Virgil sleeps at the opposite end of the couch, caught between the back of it and his brother's long legs. He looks so much like his grandfather. She's pointed this out to Grant on more than one occasion, at least a couple times in Virgil's hearing, and it's hard to tell which of them puffs up prouder, grandfather or grandson. They're a perfect pair. Grant's gone into town to pick up groceries, and had very nearly taken Virgil along with him, but such a show of favoritism probably wouldn't have been well received by the committee at large. And so Virgil's currently snoring on the couch, just the same as his grandfather does at the end of a long week of work.
It's an extremely tiring business to wedge oneself in a credenza for an entire twenty minutes, even if it does result in the uncontested win of all games of hide and seek, forever and always. So Gordon's curled up in the gap between the couch and the floor, a bare eight inches of clearance that he's folded himself up beneath, accompanied by a blanket and a collection of stuffed sea creatures, all of which have been his companions through every nap and bedtime since his arrival at the farmhouse. Similarly, since his arrival at the farmhouse, Gordon and his entourage have made their way out of his own bed in the room he shares with Virgil, and into someone else's. Ruth's found him curled up like a cat at the foot of John's bed, or wedged in the space between Scott and the wall. More than twice he's clambered into the bed she shares with her husband, yawning and mumbling and making vague protestations about nightmares. With all his brothers around him, he doesn't appear to be having them now.
And as thunder rumbles again in the distance and the lights in the room flicker just slightly, John looks up from the pages of the book he reads instead of sleeping. From the living room doorway, Ruth shares a brief smile with her grandson, always the odd one out, somehow.
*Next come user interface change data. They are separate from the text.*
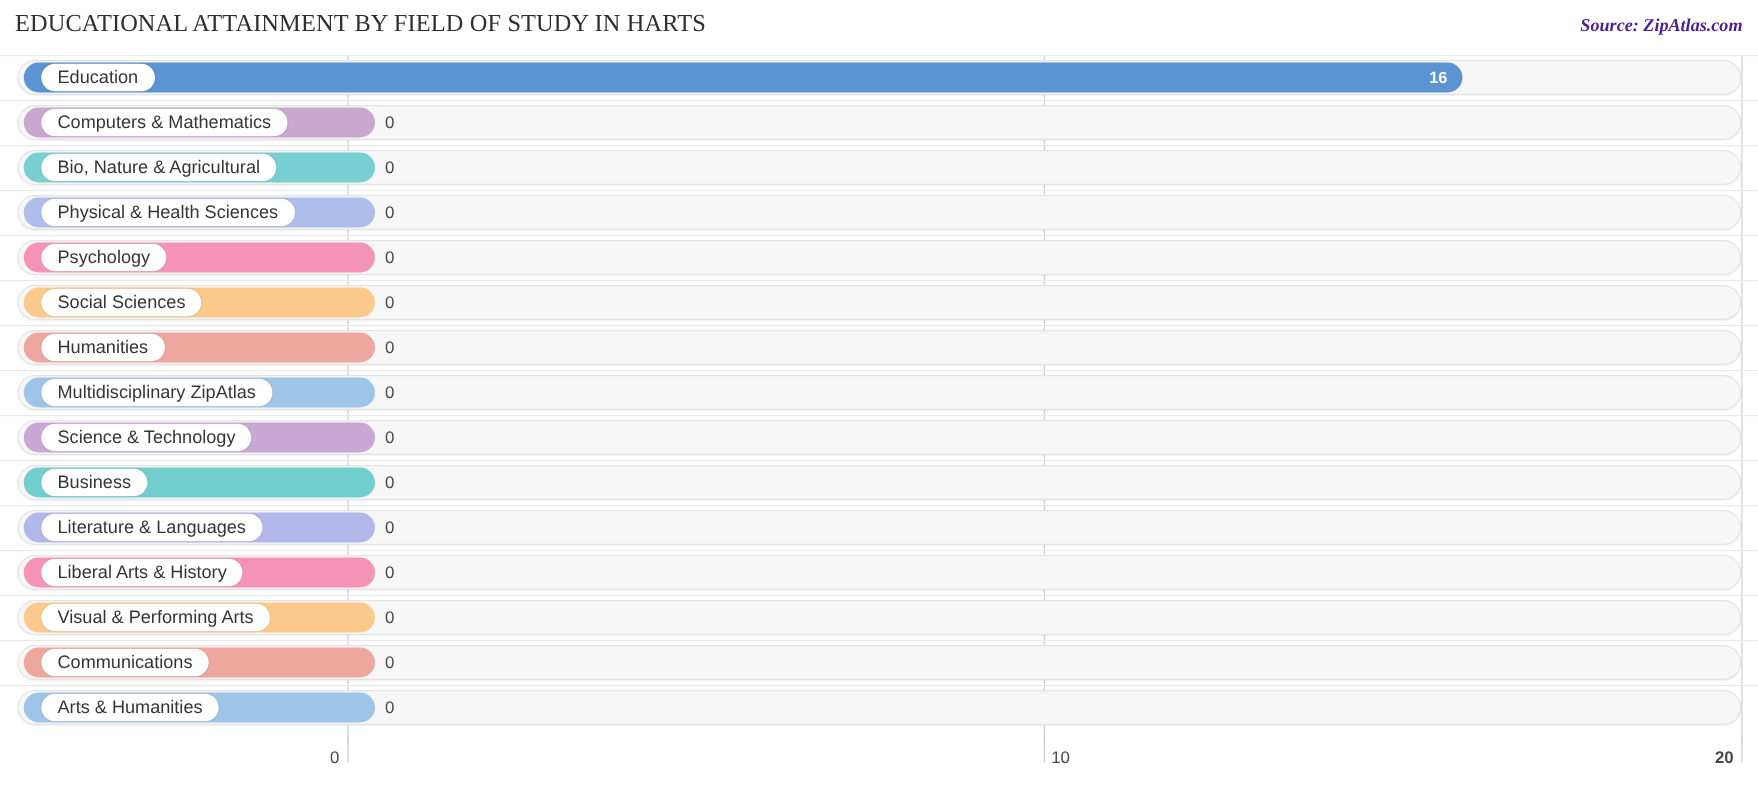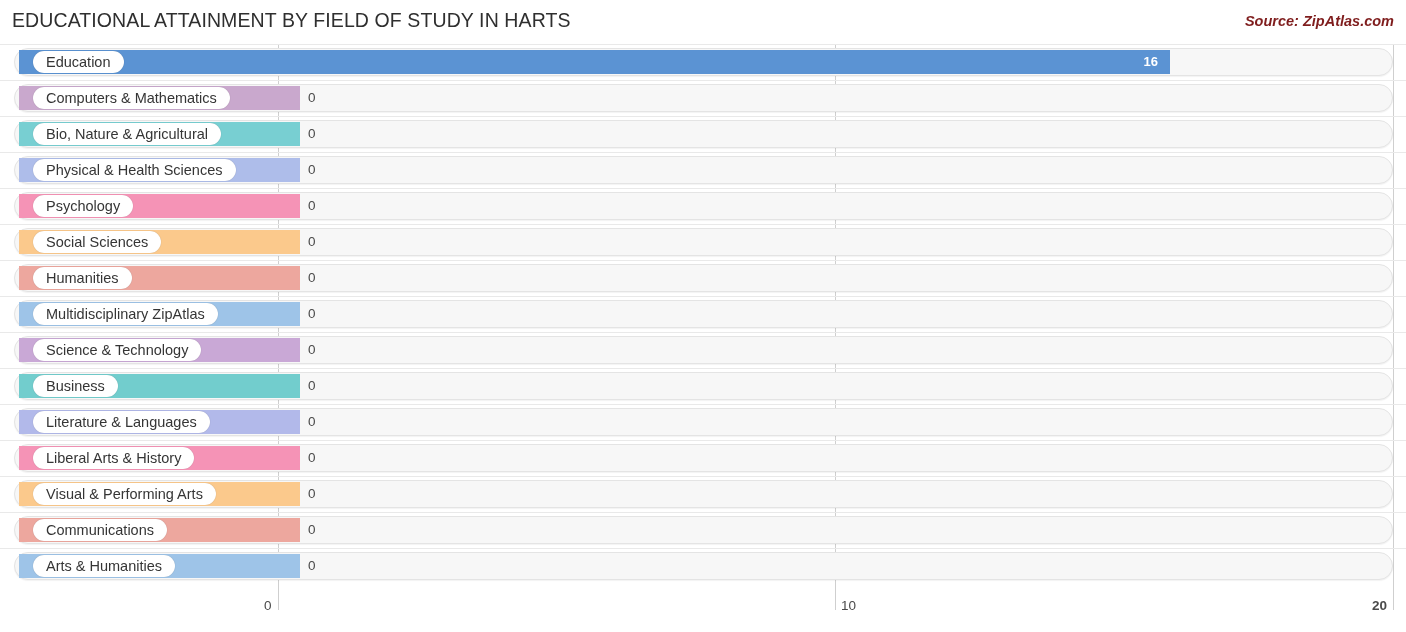"EDUCATIONAL ATTAINMENT BY FIELD OF" #header { font-family: none -> Liberation Serif, serif }
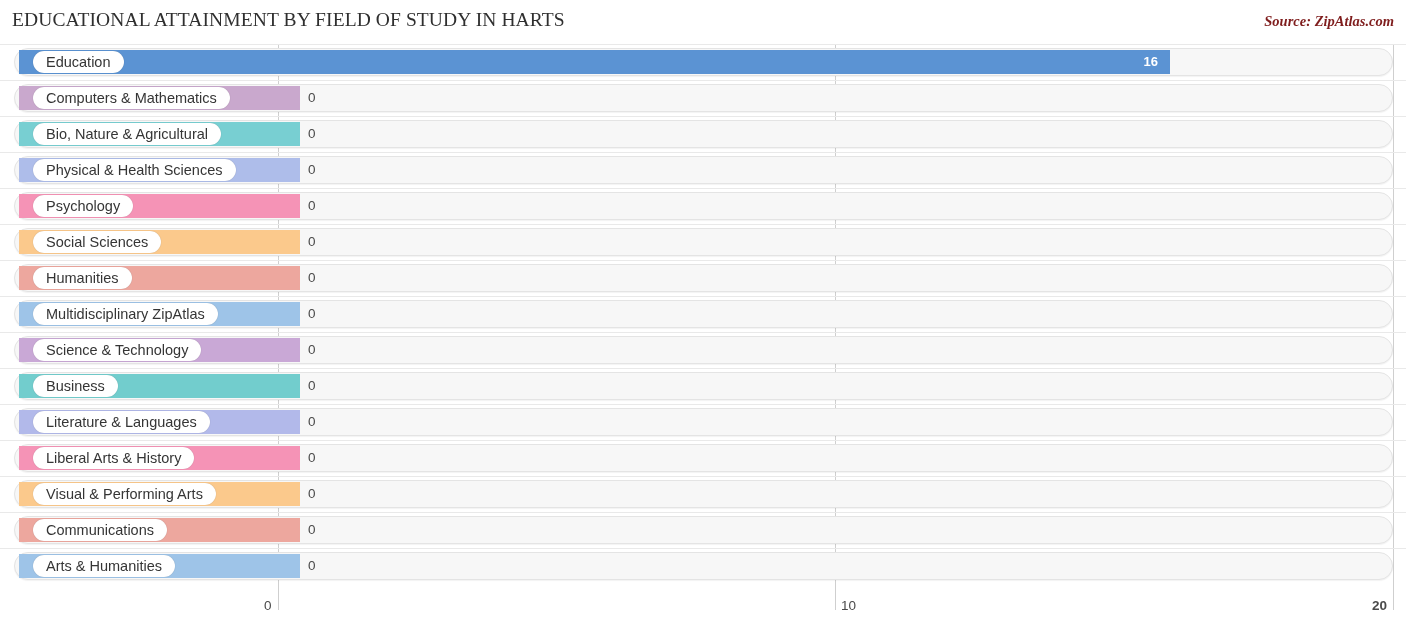"Source: ZipAtlas.com" #source-label { color: #7f1d1d -> #4c1d95 }
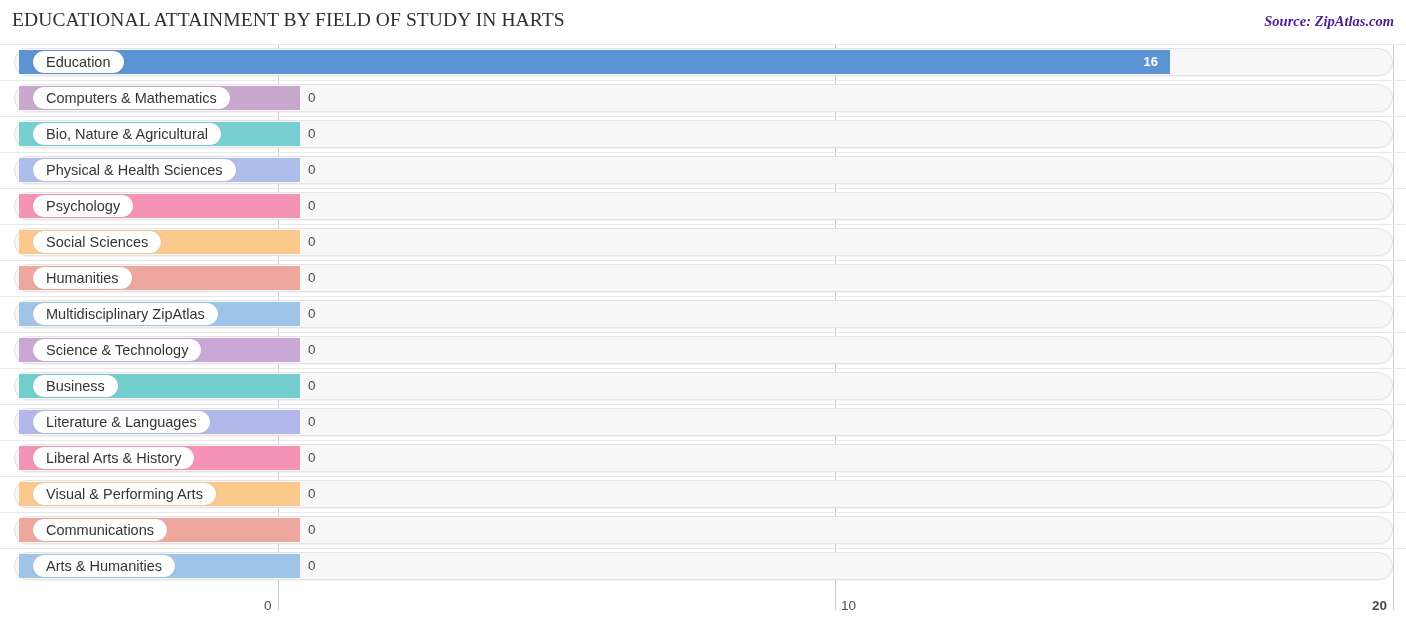"16" .bar { border-radius: 0 -> 12px }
The redhead in a family of blonds and brunettes, an introvert among extroverts, awake and watchful when the others are sleeping. John's always been a reader, but it's only at the farmhouse that one gets a real sense of just how much and how quickly he actually devours books. Every time his grandmother sees him, it seems like the cover he peers over has changed, working his way through old summer favourites, some of them as old as the farmhouse itself. He smiles at her now, rare and shy, even among family, and then his attention drops back to Tom Swift and the Race to the Moon. She can hardly blame him. It was always one of her favourites.
She leaves the living room doorway with the same smile on her face, warmth in her heart, and what might just possibly be the slightest suggestion of tears in her eyes. Grant will be home within the hour. He'll have brought groceries for yet another week, and probably all manner of extra treats and goodies for his boys, because as hard as he works them, he spoils them twice as well. At the thought of her husband having missed this sight, she remembers herself, creeps back to the living room doorway, and very quietly snaps a picture of her boys. It's the sort of memory she wants to be quite sure she keeps.